Publié le par angeline351

Soignants, profs... Ces citoyens qu’on aime et qu’on oublie

Au fil des ans, on a institué des Journées nationales de tout et n’importe quoi. Il existe la Journée nationale du fromage, la Journée nationale de la femme digitale, la Journée nationale de la chips, la Journée nationale de l’audition, la Journée nationale des câlins, la Journée nationale de l’hypersensibilité, la Journée nationale du sommeil, sans oublier la Journée nationale de la poubelle et des ordures, ce qui, dans ce dernier cas, doit concerner beaucoup de monde, car la concurrence est rude.

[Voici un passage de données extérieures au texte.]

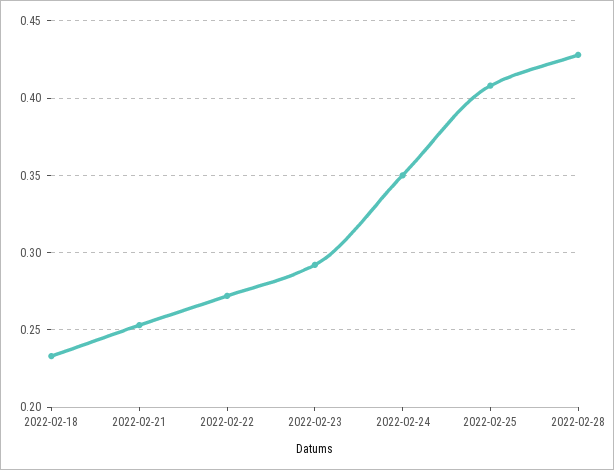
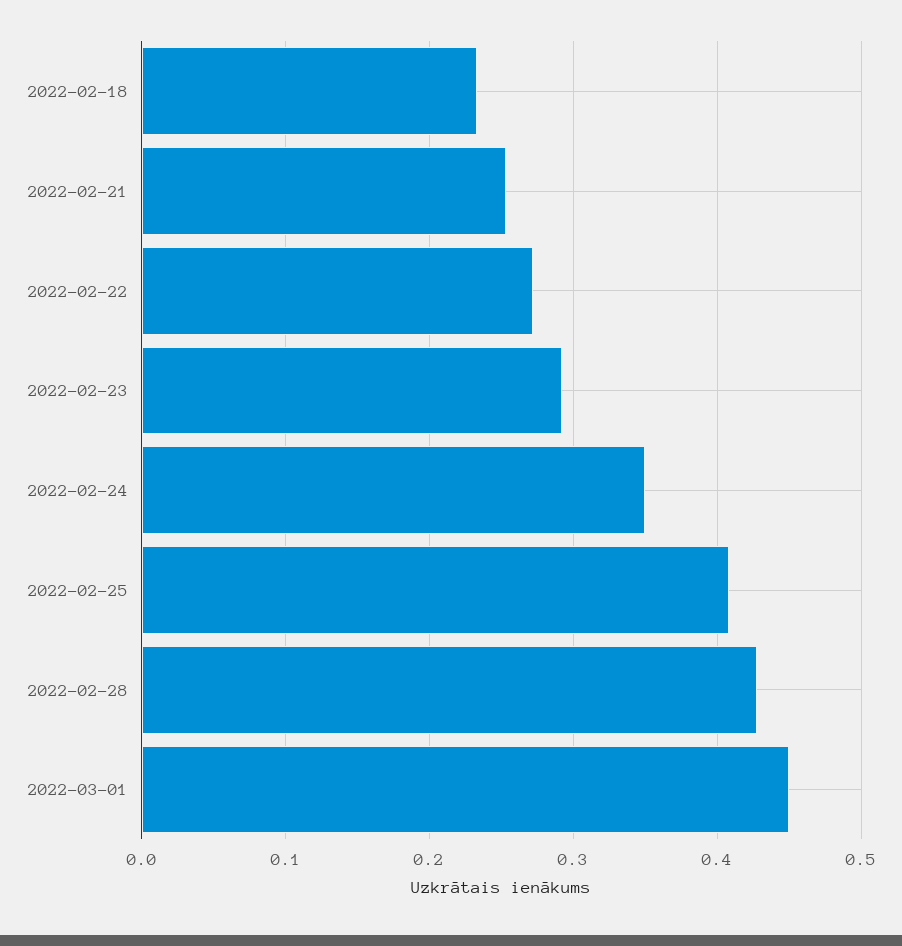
2022-03-01: none -> 0.45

"TOUS SOLIDAIRES DES ENSEIGNANTS"
Au vu des derniers événements, la rentrée scolaire est devenue la journée des enseignants. Après la décapitation d’un professeur, c’était bien le moindre des hommages à leur rendre. On se demande même pourquoi, contrairement à ce qui avait été annoncé, on s’est contentés d’un service minimum.

Samuel Paty méritait mieux. Il n’empêche.                          À cette occasion, les professeurs ont été couverts de louanges. France Inter a même profité de l’occasion pour leur consacrer une journée baptisée «                   Tous solidaires des enseignants ». C’est beau, c’est grand, c’est généreux.

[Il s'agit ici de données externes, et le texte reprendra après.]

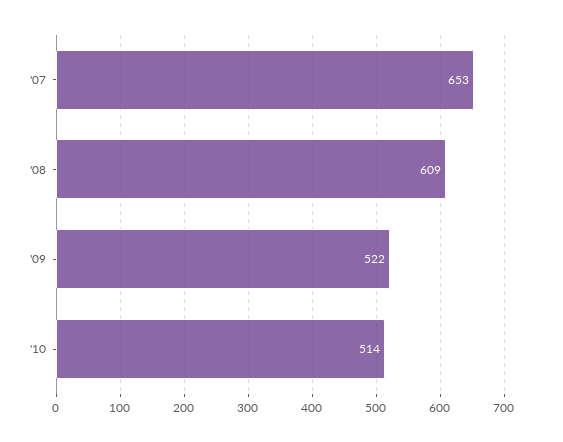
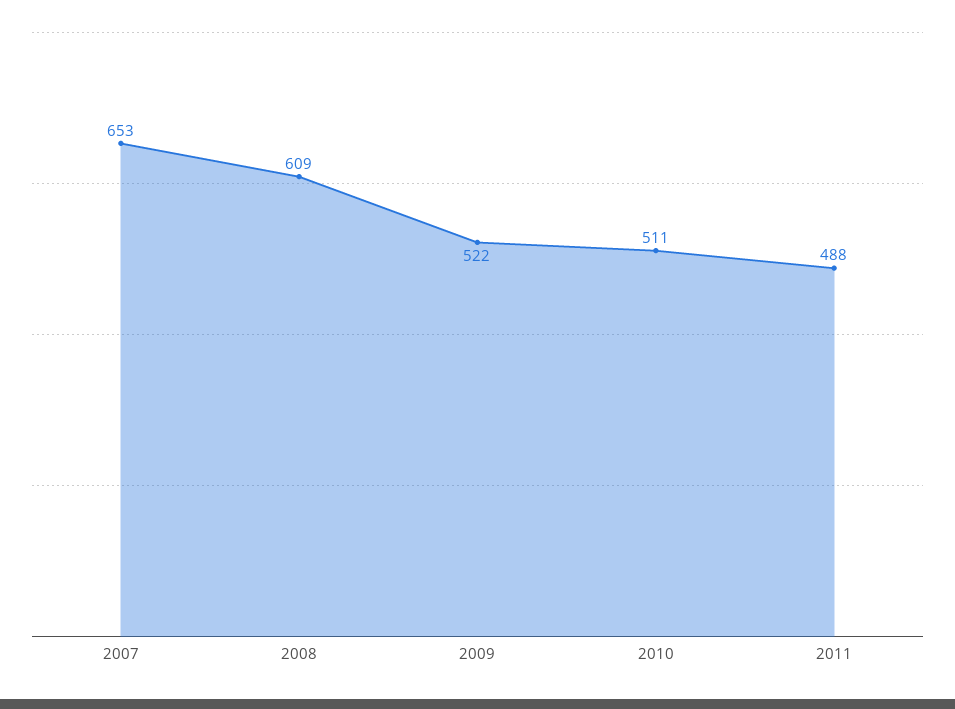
'10: 514 -> 511
2011: none -> 488

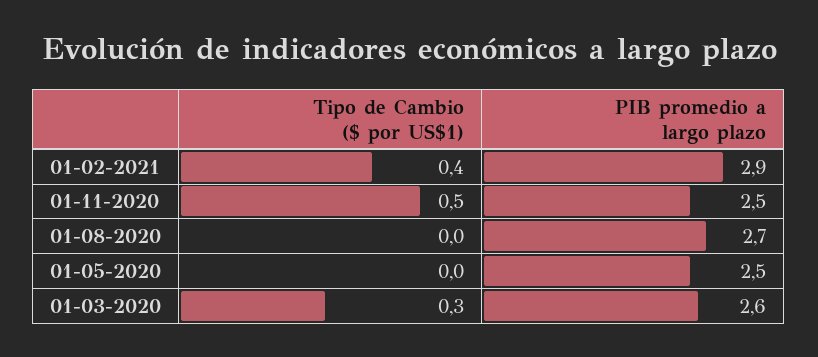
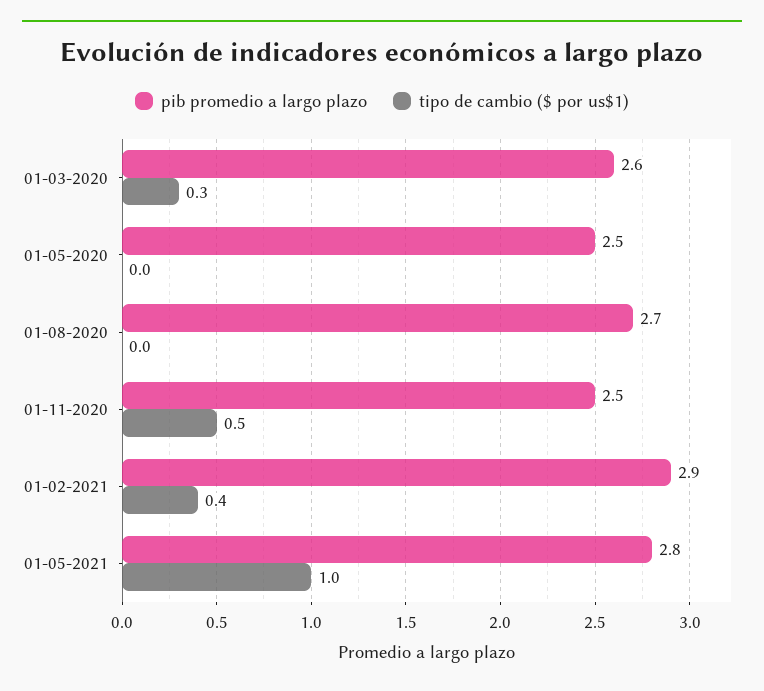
PIB promedio a largo plazo, 01-05-2021: none -> 2.8
Tipo de Cambio ($ por US$1), 01-05-2021: none -> 1

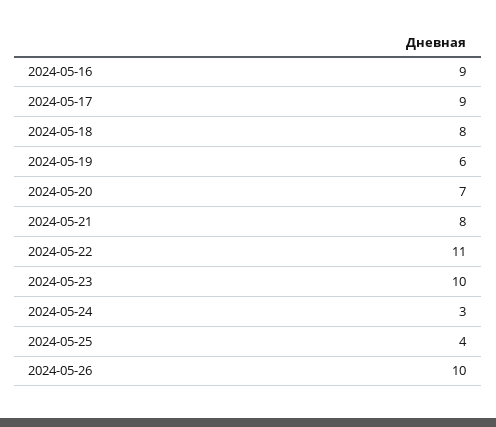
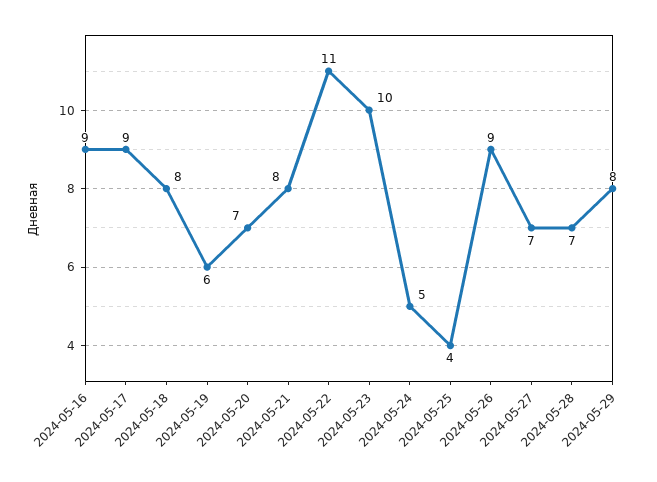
2024-05-24: 3 -> 5
2024-05-26: 10 -> 9
2024-05-27: none -> 7
2024-05-28: none -> 7
2024-05-29: none -> 8

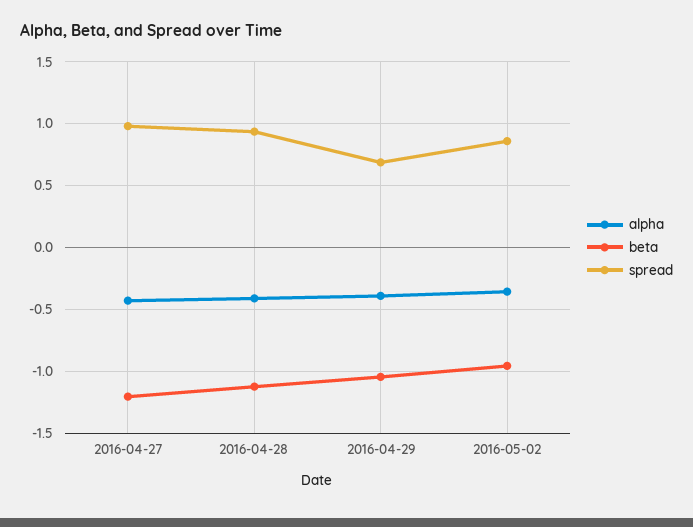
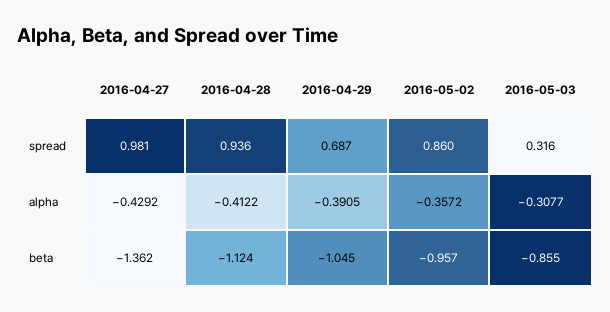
beta, 2016-04-27: -1.2 -> -1.362
spread, 2016-05-03: none -> 0.316
alpha, 2016-05-03: none -> -0.3077
beta, 2016-05-03: none -> -0.855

Il y a quelques mois, les personnels de santé avaient eu droit aux mêmes égards. Chaque soir de confinement, la télévision saluait les mains anonymes qui les applaudissaient au balcon ou à la fenêtre afin de les remercier et de les encourager.                                          Les officiels y allaient aussi de leur gratitude, relayés par une machine médiatique qui adore faire tourner la grande roue de la compassion.                                       Et puis, plus rien. Ceux qu’on citait en modèles de dévouement à la cause commune ont été rayés de l’actualité.                                                                           On leur a accordé un léger coup de pouce salarial, sans rapport avec les besoins exprimés, et on est passés à autre chose.                                                                  L’hôpital public ne se porte pas mieux qu’avant, et l’on a droit au second confinement, comme si le précédent n’avait pas servi de leçon.